**Task to carry out**
Would you copy each line of the records that includes the word "dlubal"?

**Input material**
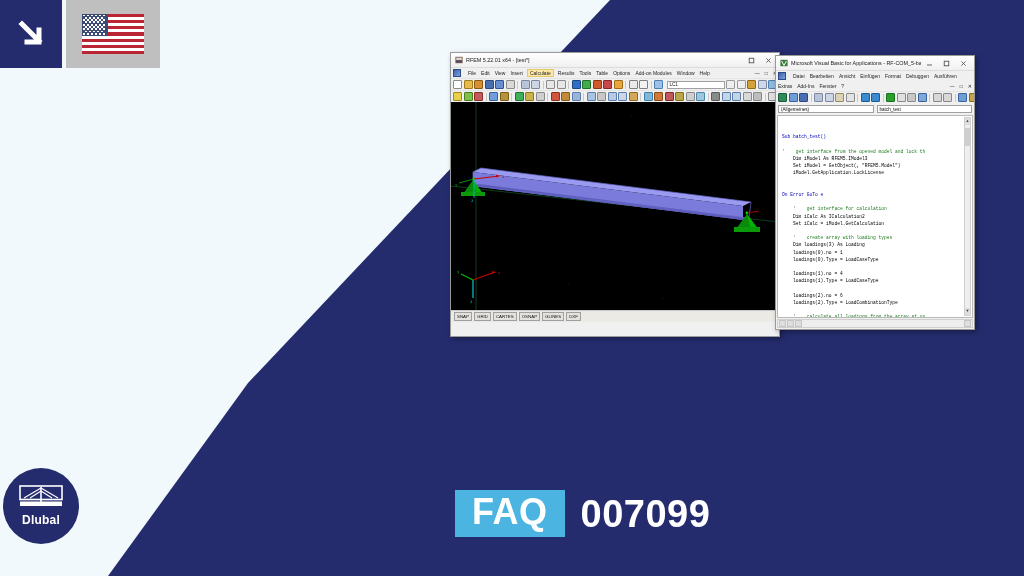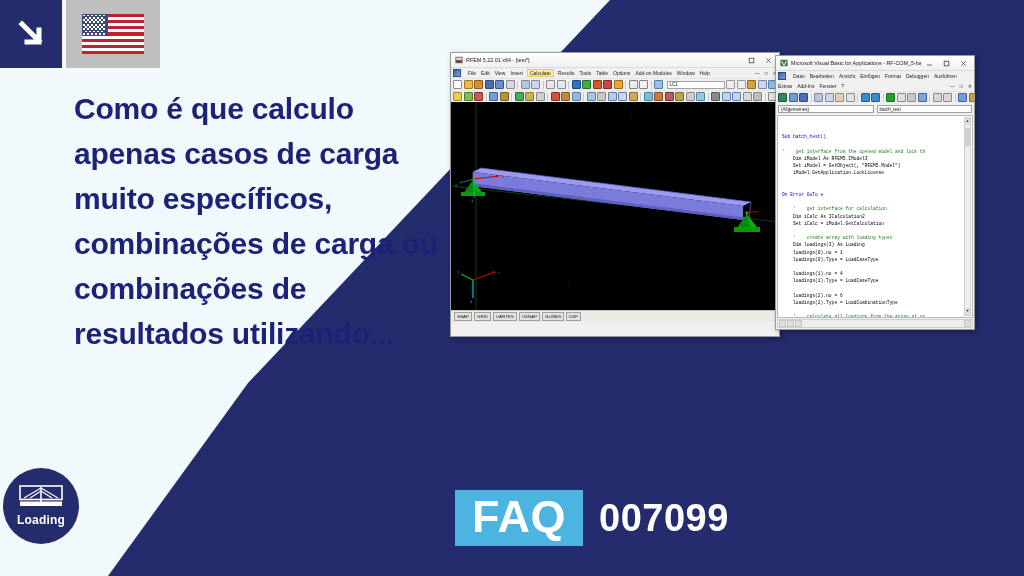--- a/index.html
+++ b/index.html
@@ -81,21 +81,21 @@
 
   
   #faq-row {
     position: absolute; left: 455px; top: 490px;
     display: flex; align-items: center; gap: 16px;
     z-index: 6;
   }
   #faq-chip {
     background: #4bb4e0;
     color: #ffffff;
-    font-size: 45px; font-weight: bold;
+    font-size: 36px; font-weight: bold;
     padding: 4px 17px 7px 17px;
     letter-spacing: 0.5px;
     line-height: 1;
   }
   #faq-number {
     color: #ffffff; font-size: 38px; font-weight: bold;
     letter-spacing: 0.5px; line-height: 1;
   }
 
   
@@ -285,21 +285,20 @@
           <div class="star" style="left: 0.9px; top: 18.7895px;"></div>
           <div class="star" style="left: 4.9px; top: 18.7895px;"></div>
           <div class="star" style="left: 8.9px; top: 18.7895px;"></div>
           <div class="star" style="left: 12.9px; top: 18.7895px;"></div>
           <div class="star" style="left: 16.9px; top: 18.7895px;"></div>
           <div class="star" style="left: 20.9px; top: 18.7895px;"></div>
         </div>
     </div>
   </div>
 
-  <div id="headline">Como é que calculo apenas casos de carga muito específicos, combinações de carga ou combinações de resultados utilizando...</div>
 
   <div class="win" id="rfem">
 
     <div class="titlebar">
       <svg class="ticon" viewBox="0 0 10 10">
         <rect x="0.5" y="1" width="9" height="8" fill="#7a5a3a"></rect>
         <rect x="1.5" y="2" width="7" height="3" fill="#d8d8d8"></rect>
         <path d="M1.5 6 L8.5 6 L8.5 8 L1.5 8 Z" fill="#4a4a8a"></path>
       </svg>
       <div class="ttext">RFEM 5.22.01 x64 - [test*]</div>
@@ -568,21 +567,21 @@
   <div id="dlubal-logo">
     <svg id="dlubal-mark" viewBox="0 0 44 26">
       <rect x="1" y="1" width="42" height="13.5" fill="none" stroke="#ffffff" stroke-width="1.6"></rect>
       <line x1="22" y1="2" x2="22" y2="19" stroke="#ffffff" stroke-width="1.6"></line>
       <line x1="22" y1="3" x2="5" y2="13" stroke="#ffffff" stroke-width="1.1"></line>
       <line x1="22" y1="3" x2="39" y2="13" stroke="#ffffff" stroke-width="1.1"></line>
       <line x1="22" y1="6" x2="11" y2="13" stroke="#ffffff" stroke-width="1.1"></line>
       <line x1="22" y1="6" x2="33" y2="13" stroke="#ffffff" stroke-width="1.1"></line>
       <rect x="1" y="16.5" width="42" height="4.5" fill="#ffffff"></rect>
     </svg>
-    <div id="dlubal-word">Loading</div>
+    <div id="dlubal-word">Dlubal</div>
   </div>
 
   <div id="faq-row">
     <div id="faq-chip">FAQ</div>
     <div id="faq-number">007099</div>
   </div>
 
 </div>
 
 </body></html>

**Response box**
   <div id="dlubal-logo">
     <svg id="dlubal-mark" viewBox="0 0 44 26">
-    <div id="dlubal-word">Loading</div>
+    <div id="dlubal-word">Dlubal</div>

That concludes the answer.